What this all means will vary by state. In places such as New York and New Jersey, newcomers likely will play their traditional role of keeping quiet along the back benches while 20-year veterans run the show.
But junior members may well hold great sway in the 15 states that impose term limits and in those where (mostly) Republicans have arrived more or less at the same time and instantly come to dominate their party caucuses.
States such as Florida, Colorado and California could see legislative turnover rates as high as 25 to 40 percent this fall, in part due to term limits. "A first-termer in a state like California might be chairing the Appropriations Committee," says Thad Kousser, a political scientist at the University of California, San Diego.
People who work in and around legislatures believe that term limits and high turnover can make for lousy lawmaking. Legislatures dominated by newbies have tended to cede a great deal of power to governors. Newcomers don't have the expertise necessary to ride herd over the executive branch on complicated matters such as setting the budget, or to avoid refighting policy battles that had been settled several years earlier.
"A house with massive turnover almost negates seniority," says Kousser, an expert on term limits. "These new people are going to come in with a lot of power but not a lot of knowledge."
Richard Finan, a former president of the Ohio Senate, says his fellow Republicans who took control of the state House and the governorship in 2010 made some rookie mistakes. Most notable, he says, was passage of a sweeping anti-union bill that was repealed by voters last fall.
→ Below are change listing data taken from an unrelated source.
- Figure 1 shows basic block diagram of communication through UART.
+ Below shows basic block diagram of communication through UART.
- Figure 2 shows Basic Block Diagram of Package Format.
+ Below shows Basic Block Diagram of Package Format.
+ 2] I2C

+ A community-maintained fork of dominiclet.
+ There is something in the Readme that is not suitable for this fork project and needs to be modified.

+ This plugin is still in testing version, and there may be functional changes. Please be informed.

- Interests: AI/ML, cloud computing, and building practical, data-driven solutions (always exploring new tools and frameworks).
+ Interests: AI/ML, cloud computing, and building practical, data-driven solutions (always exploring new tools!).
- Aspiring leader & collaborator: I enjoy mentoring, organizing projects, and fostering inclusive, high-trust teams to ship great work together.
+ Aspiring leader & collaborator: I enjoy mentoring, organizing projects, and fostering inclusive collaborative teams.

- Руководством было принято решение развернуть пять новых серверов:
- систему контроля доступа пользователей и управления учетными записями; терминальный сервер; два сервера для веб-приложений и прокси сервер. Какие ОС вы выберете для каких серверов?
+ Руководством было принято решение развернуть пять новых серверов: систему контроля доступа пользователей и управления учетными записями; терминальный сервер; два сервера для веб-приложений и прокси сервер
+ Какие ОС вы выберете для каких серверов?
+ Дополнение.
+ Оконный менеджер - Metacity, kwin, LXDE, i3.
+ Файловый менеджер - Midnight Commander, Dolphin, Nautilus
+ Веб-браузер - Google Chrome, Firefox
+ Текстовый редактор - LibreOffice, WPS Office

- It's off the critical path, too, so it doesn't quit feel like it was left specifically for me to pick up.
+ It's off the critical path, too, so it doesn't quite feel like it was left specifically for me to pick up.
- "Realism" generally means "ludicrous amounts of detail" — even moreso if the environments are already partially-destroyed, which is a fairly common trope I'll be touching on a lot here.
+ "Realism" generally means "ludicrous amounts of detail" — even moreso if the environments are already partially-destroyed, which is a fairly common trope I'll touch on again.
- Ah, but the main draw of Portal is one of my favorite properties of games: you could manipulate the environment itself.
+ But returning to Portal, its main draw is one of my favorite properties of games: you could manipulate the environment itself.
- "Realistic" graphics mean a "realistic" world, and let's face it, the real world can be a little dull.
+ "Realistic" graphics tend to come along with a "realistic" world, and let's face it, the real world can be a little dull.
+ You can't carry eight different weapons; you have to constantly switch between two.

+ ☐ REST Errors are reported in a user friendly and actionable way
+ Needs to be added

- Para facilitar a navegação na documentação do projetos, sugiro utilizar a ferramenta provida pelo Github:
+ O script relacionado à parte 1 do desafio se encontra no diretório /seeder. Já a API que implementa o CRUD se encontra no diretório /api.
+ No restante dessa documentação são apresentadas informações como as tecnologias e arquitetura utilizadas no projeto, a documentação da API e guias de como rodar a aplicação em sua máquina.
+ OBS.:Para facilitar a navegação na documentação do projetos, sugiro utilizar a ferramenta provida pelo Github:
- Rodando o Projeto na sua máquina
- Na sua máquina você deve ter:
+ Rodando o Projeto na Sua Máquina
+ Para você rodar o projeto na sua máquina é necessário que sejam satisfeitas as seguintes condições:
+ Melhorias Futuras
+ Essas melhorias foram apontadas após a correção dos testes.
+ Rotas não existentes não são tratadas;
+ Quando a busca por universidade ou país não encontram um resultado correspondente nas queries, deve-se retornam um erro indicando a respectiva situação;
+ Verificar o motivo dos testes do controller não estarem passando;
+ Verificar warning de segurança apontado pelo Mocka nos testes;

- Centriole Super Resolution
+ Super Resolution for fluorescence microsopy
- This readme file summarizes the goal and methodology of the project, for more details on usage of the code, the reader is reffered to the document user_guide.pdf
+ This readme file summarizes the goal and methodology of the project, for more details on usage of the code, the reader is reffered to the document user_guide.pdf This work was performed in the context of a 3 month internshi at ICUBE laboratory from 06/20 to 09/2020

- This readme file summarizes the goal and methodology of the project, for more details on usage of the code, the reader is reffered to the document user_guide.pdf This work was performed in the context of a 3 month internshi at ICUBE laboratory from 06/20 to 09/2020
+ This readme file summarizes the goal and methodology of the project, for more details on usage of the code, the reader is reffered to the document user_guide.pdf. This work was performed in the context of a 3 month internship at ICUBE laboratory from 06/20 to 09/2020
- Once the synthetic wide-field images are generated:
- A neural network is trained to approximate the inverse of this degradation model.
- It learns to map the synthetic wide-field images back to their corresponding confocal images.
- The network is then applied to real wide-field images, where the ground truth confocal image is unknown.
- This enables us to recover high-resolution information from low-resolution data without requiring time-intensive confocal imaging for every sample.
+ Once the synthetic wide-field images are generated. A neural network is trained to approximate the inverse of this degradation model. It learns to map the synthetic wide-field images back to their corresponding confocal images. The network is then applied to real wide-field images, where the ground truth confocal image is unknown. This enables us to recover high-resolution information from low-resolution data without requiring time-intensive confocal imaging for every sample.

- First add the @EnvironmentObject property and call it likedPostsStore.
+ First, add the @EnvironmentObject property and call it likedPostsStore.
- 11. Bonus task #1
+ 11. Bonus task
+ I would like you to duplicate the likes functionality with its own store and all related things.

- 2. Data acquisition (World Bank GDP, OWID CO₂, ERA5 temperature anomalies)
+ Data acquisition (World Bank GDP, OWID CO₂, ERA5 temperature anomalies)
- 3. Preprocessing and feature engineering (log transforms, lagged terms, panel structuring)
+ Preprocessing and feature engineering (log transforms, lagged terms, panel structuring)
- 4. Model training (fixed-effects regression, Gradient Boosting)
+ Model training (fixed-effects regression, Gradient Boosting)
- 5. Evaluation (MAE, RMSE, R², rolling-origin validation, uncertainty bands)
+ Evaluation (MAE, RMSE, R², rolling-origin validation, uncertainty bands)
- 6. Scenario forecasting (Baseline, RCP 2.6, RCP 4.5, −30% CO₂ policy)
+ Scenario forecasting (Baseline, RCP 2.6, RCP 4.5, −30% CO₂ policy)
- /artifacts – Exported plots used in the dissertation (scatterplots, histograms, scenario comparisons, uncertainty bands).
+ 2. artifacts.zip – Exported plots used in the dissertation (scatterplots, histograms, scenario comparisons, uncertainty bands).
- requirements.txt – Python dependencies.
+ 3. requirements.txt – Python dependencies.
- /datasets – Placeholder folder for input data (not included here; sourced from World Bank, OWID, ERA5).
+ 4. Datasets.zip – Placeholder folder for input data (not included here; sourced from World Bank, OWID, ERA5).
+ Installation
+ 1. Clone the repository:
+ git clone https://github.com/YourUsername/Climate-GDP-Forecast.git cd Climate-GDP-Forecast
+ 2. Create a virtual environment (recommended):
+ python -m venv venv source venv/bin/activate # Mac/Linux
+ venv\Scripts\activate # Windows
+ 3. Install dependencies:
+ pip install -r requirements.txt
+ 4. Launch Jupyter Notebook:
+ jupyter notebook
"I really question whether it would have passed in days past, with a multitude of old-timers still in the General Assembly," Finan says. "I think the old-timers would have said, 'Instead of doing it all in one fell swoop, do it bit by bit, little by little.' "
Republican majorities in states such as Tennessee, Alabama and North Carolina that were the result of big freshman classes elected in 2010 have been nothing if not ambitious. Those states — along with those such as Kansas and Oklahoma that elected GOP governors to work hand-in-glove with Republican legislative majorities — have changed the landscape when it comes to matters like tax policy and social issues such as abortion.
Some political observers will complain that the newcomers have overreached. But the "big, revolutionary cohorts" have also shown the power of large contingents that arrive in the capitol without much regard for seniority or respect for the way things have always been done, says Thom Little, research director for the State Legislative Leaders Foundation.
"Say what you want about the legislation passed in Louisiana or North Carolina or Alabama," Little says, "they got a lot done."